**RAW DATA:**
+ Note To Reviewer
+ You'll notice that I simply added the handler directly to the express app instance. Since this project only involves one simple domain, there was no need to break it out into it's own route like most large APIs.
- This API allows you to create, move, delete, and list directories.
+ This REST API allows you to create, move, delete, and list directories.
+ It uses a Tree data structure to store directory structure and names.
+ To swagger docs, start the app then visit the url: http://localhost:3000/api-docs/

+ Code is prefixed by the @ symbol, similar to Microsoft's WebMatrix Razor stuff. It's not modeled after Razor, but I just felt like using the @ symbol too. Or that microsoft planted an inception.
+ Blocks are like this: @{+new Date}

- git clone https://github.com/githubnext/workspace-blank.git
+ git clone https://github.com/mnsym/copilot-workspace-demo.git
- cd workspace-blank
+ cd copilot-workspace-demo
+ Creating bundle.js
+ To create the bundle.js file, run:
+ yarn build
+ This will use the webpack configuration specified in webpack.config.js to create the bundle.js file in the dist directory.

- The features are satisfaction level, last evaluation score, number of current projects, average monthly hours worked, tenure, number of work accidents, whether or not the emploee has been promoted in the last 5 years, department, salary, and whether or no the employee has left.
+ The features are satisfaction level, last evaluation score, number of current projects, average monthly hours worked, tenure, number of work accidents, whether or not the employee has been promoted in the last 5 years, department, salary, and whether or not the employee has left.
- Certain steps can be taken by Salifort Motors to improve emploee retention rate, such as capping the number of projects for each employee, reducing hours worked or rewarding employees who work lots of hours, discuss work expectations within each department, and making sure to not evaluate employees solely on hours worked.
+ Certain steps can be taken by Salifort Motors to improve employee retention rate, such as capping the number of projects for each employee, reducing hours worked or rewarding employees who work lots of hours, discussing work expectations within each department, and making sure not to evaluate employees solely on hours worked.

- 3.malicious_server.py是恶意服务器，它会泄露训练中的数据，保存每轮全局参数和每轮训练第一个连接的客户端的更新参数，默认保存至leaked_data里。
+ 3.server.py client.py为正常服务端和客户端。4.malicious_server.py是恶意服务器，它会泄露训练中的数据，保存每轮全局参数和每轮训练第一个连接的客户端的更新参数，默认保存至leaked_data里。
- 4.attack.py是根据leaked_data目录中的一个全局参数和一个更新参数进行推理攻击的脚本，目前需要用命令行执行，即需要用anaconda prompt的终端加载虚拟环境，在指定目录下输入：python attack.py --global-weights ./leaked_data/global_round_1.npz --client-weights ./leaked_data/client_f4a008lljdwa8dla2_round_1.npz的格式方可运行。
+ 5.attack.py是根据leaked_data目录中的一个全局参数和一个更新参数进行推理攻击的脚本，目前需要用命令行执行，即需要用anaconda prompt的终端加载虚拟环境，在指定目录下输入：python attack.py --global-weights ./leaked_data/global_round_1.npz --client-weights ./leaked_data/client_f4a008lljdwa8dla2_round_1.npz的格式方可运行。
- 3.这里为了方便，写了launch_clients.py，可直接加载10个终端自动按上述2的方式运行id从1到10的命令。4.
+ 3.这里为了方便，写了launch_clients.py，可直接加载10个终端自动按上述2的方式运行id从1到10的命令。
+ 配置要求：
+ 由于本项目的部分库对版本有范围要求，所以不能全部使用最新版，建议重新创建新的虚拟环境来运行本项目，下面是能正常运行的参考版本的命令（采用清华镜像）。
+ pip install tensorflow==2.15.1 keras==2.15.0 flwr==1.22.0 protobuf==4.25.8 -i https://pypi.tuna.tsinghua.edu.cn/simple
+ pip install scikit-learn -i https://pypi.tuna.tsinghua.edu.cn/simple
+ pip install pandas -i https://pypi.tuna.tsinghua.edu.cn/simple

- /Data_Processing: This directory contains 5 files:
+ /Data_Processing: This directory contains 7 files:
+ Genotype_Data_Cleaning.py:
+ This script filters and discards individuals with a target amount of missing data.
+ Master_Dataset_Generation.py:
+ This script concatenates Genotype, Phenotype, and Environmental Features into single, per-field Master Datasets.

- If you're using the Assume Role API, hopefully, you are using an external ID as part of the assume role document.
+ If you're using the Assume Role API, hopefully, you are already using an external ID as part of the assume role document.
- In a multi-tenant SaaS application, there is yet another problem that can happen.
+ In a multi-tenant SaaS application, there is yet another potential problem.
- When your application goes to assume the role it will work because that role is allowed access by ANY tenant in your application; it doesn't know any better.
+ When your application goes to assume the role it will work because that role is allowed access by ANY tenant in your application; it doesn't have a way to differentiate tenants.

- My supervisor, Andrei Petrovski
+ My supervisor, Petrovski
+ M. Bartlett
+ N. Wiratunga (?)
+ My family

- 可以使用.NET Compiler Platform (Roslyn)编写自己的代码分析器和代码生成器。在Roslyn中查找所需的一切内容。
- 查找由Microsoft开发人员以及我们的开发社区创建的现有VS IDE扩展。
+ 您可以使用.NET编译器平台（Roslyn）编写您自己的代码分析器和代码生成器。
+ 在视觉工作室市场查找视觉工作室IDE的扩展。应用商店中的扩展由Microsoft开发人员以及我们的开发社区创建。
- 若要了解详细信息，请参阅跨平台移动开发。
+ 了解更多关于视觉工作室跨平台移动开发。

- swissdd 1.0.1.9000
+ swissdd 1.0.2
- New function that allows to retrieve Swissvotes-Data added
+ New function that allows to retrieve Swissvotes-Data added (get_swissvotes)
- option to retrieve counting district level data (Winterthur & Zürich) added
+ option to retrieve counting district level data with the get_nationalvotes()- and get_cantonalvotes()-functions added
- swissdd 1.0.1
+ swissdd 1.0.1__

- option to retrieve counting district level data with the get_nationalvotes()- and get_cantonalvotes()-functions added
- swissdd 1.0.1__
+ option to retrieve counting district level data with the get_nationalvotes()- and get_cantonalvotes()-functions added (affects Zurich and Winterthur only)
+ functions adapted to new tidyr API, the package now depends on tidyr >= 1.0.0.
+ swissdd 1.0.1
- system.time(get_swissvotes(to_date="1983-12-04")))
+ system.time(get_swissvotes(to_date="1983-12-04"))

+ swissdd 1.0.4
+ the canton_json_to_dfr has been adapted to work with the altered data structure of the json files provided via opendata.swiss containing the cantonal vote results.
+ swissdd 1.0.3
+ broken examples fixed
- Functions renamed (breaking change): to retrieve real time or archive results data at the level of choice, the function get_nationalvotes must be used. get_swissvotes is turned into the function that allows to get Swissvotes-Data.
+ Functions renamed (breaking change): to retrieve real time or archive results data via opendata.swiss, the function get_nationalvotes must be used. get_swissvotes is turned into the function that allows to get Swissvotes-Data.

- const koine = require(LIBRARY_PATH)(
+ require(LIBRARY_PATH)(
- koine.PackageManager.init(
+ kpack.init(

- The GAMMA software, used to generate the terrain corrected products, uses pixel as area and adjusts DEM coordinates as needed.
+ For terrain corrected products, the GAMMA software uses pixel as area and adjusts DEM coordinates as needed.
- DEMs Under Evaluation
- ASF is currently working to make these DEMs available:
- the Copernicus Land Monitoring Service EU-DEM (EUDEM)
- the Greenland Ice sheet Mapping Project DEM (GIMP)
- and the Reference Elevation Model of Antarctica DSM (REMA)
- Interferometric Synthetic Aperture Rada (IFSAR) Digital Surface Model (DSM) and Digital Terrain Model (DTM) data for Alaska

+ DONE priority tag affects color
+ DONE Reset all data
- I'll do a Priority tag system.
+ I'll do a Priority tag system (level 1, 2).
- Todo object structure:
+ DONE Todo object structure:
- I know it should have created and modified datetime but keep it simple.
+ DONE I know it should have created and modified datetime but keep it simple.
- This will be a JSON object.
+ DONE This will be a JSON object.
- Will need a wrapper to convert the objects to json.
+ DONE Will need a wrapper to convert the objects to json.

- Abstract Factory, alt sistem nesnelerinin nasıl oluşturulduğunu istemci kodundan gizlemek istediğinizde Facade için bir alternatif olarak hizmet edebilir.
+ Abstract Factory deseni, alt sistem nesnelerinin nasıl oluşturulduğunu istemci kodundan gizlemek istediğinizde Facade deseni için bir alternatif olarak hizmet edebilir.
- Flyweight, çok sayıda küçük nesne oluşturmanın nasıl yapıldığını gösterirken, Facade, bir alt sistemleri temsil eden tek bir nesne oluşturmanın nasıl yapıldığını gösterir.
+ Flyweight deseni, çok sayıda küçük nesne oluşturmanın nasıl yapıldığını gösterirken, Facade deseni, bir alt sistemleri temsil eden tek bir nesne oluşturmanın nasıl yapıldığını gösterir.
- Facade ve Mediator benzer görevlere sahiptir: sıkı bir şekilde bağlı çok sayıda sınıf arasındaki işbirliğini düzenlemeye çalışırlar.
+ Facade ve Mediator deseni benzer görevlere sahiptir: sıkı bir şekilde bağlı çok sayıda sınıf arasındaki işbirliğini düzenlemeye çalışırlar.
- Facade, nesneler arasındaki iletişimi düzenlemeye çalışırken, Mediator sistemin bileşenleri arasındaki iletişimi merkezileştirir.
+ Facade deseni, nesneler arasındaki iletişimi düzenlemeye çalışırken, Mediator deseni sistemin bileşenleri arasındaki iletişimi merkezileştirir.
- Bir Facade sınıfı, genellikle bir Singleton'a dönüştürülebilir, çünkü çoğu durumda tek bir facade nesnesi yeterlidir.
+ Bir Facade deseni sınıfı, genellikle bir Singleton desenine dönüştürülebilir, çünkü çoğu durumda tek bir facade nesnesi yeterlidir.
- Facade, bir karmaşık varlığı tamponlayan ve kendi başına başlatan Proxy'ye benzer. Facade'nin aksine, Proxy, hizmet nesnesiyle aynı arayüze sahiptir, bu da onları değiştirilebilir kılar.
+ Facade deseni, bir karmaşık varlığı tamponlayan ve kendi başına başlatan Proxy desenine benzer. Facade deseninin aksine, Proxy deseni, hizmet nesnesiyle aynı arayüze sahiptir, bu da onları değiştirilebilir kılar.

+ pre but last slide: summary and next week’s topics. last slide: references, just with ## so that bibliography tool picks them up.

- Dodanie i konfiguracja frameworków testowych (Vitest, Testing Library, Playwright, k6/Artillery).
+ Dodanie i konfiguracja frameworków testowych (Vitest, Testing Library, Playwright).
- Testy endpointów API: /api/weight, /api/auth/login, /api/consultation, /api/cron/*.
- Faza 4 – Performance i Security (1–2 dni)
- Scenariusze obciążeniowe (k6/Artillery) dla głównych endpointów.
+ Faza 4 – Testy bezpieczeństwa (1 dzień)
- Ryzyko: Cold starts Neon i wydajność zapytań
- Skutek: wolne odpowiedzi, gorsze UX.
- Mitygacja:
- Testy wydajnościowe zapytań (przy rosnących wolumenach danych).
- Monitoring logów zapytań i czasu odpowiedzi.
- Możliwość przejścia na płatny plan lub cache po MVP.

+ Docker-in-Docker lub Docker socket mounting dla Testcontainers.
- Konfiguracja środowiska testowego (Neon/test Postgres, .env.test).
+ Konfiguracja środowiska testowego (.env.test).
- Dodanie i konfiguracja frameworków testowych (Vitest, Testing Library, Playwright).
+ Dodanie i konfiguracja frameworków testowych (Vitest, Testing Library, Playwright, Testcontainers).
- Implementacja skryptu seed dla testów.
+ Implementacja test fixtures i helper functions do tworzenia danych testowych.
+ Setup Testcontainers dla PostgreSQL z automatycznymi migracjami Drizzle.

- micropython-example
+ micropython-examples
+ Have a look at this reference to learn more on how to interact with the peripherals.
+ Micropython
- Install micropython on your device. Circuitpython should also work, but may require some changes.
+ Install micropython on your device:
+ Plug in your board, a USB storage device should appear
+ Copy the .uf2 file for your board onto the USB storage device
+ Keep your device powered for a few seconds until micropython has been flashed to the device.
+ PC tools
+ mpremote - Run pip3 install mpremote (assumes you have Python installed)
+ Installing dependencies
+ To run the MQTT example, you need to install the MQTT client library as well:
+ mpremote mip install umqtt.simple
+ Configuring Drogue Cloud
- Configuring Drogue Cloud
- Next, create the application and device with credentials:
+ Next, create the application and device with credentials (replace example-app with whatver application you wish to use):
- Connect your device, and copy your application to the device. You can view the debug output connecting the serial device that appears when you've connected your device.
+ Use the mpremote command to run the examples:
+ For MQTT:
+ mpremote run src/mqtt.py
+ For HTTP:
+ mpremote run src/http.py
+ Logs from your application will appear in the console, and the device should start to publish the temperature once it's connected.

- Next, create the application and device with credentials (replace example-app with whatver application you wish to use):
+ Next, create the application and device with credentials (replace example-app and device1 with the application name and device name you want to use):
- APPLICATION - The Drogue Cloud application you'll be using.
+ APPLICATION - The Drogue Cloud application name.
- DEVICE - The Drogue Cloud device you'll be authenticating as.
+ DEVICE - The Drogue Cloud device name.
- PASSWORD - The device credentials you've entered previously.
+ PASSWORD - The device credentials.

**WHAT THIS TASK INVOLVES:** Quote the data above from the line containing "- ASF is currently" to the line containing "- Will need", inclusive, and stop.

**WRITTEN RESPONSE:**
- ASF is currently working to make these DEMs available:
- the Copernicus Land Monitoring Service EU-DEM (EUDEM)
- the Greenland Ice sheet Mapping Project DEM (GIMP)
- and the Reference Elevation Model of Antarctica DSM (REMA)
- Interferometric Synthetic Aperture Rada (IFSAR) Digital Surface Model (DSM) and Digital Terrain Model (DTM) data for Alaska

+ DONE priority tag affects color
+ DONE Reset all data
- I'll do a Priority tag system.
+ I'll do a Priority tag system (level 1, 2).
- Todo object structure:
+ DONE Todo object structure:
- I know it should have created and modified datetime but keep it simple.
+ DONE I know it should have created and modified datetime but keep it simple.
- This will be a JSON object.
+ DONE This will be a JSON object.
- Will need a wrapper to convert the objects to json.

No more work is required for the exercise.